> _The input_:
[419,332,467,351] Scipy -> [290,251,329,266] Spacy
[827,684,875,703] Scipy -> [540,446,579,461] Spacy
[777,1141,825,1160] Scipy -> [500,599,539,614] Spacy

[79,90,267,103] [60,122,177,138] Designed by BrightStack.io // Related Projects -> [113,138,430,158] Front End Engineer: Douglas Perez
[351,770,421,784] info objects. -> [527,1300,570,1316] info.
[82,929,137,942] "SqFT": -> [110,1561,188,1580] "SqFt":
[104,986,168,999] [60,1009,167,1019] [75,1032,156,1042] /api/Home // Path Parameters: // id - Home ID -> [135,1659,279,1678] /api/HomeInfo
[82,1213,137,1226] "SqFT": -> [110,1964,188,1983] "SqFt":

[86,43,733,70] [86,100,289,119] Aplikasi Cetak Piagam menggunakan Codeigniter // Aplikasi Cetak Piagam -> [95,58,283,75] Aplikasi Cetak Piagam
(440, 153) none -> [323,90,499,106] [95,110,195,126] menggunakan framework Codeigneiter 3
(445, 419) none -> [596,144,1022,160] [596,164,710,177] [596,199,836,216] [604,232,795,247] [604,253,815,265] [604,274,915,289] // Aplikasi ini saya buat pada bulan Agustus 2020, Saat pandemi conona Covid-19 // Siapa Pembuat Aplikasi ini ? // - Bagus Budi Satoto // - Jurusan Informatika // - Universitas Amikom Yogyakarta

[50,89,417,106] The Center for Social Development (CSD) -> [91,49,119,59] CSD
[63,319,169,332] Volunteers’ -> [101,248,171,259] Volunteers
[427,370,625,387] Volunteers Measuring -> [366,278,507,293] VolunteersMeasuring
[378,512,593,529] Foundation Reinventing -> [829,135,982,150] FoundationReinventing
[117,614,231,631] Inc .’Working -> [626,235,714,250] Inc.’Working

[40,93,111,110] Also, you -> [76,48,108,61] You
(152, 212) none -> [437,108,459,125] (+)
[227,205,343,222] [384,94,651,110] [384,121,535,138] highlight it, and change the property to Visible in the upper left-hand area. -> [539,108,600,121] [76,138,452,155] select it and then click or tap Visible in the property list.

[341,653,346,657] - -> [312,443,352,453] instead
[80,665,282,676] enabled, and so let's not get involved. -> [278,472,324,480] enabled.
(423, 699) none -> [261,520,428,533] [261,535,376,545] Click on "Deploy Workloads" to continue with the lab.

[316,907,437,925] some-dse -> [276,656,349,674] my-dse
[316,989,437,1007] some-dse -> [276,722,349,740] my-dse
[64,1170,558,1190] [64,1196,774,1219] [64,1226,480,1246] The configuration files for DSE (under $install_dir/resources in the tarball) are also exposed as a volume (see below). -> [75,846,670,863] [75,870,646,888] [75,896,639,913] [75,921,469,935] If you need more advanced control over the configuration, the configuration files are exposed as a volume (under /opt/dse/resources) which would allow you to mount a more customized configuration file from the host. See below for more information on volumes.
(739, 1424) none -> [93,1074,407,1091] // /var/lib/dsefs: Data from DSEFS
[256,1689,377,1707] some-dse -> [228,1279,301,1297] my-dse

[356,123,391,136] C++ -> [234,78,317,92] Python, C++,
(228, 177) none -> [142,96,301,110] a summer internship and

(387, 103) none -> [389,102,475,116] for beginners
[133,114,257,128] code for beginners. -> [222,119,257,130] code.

> _Work item_: What's needed is a word-for-word restatement of all the entries.

> _Worked solution_:
[419,332,467,351] Scipy -> [290,251,329,266] Spacy
[827,684,875,703] Scipy -> [540,446,579,461] Spacy
[777,1141,825,1160] Scipy -> [500,599,539,614] Spacy

[79,90,267,103] [60,122,177,138] Designed by BrightStack.io // Related Projects -> [113,138,430,158] Front End Engineer: Douglas Perez
[351,770,421,784] info objects. -> [527,1300,570,1316] info.
[82,929,137,942] "SqFT": -> [110,1561,188,1580] "SqFt":
[104,986,168,999] [60,1009,167,1019] [75,1032,156,1042] /api/Home // Path Parameters: // id - Home ID -> [135,1659,279,1678] /api/HomeInfo
[82,1213,137,1226] "SqFT": -> [110,1964,188,1983] "SqFt":

[86,43,733,70] [86,100,289,119] Aplikasi Cetak Piagam menggunakan Codeigniter // Aplikasi Cetak Piagam -> [95,58,283,75] Aplikasi Cetak Piagam
(440, 153) none -> [323,90,499,106] [95,110,195,126] menggunakan framework Codeigneiter 3
(445, 419) none -> [596,144,1022,160] [596,164,710,177] [596,199,836,216] [604,232,795,247] [604,253,815,265] [604,274,915,289] // Aplikasi ini saya buat pada bulan Agustus 2020, Saat pandemi conona Covid-19 // Siapa Pembuat Aplikasi ini ? // - Bagus Budi Satoto // - Jurusan Informatika // - Universitas Amikom Yogyakarta

[50,89,417,106] The Center for Social Development (CSD) -> [91,49,119,59] CSD
[63,319,169,332] Volunteers’ -> [101,248,171,259] Volunteers
[427,370,625,387] Volunteers Measuring -> [366,278,507,293] VolunteersMeasuring
[378,512,593,529] Foundation Reinventing -> [829,135,982,150] FoundationReinventing
[117,614,231,631] Inc .’Working -> [626,235,714,250] Inc.’Working

[40,93,111,110] Also, you -> [76,48,108,61] You
(152, 212) none -> [437,108,459,125] (+)
[227,205,343,222] [384,94,651,110] [384,121,535,138] highlight it, and change the property to Visible in the upper left-hand area. -> [539,108,600,121] [76,138,452,155] select it and then click or tap Visible in the property list.

[341,653,346,657] - -> [312,443,352,453] instead
[80,665,282,676] enabled, and so let's not get involved. -> [278,472,324,480] enabled.
(423, 699) none -> [261,520,428,533] [261,535,376,545] Click on "Deploy Workloads" to continue with the lab.

[316,907,437,925] some-dse -> [276,656,349,674] my-dse
[316,989,437,1007] some-dse -> [276,722,349,740] my-dse
[64,1170,558,1190] [64,1196,774,1219] [64,1226,480,1246] The configuration files for DSE (under $install_dir/resources in the tarball) are also exposed as a volume (see below). -> [75,846,670,863] [75,870,646,888] [75,896,639,913] [75,921,469,935] If you need more advanced control over the configuration, the configuration files are exposed as a volume (under /opt/dse/resources) which would allow you to mount a more customized configuration file from the host. See below for more information on volumes.
(739, 1424) none -> [93,1074,407,1091] // /var/lib/dsefs: Data from DSEFS
[256,1689,377,1707] some-dse -> [228,1279,301,1297] my-dse

[356,123,391,136] C++ -> [234,78,317,92] Python, C++,
(228, 177) none -> [142,96,301,110] a summer internship and

(387, 103) none -> [389,102,475,116] for beginners
[133,114,257,128] code for beginners. -> [222,119,257,130] code.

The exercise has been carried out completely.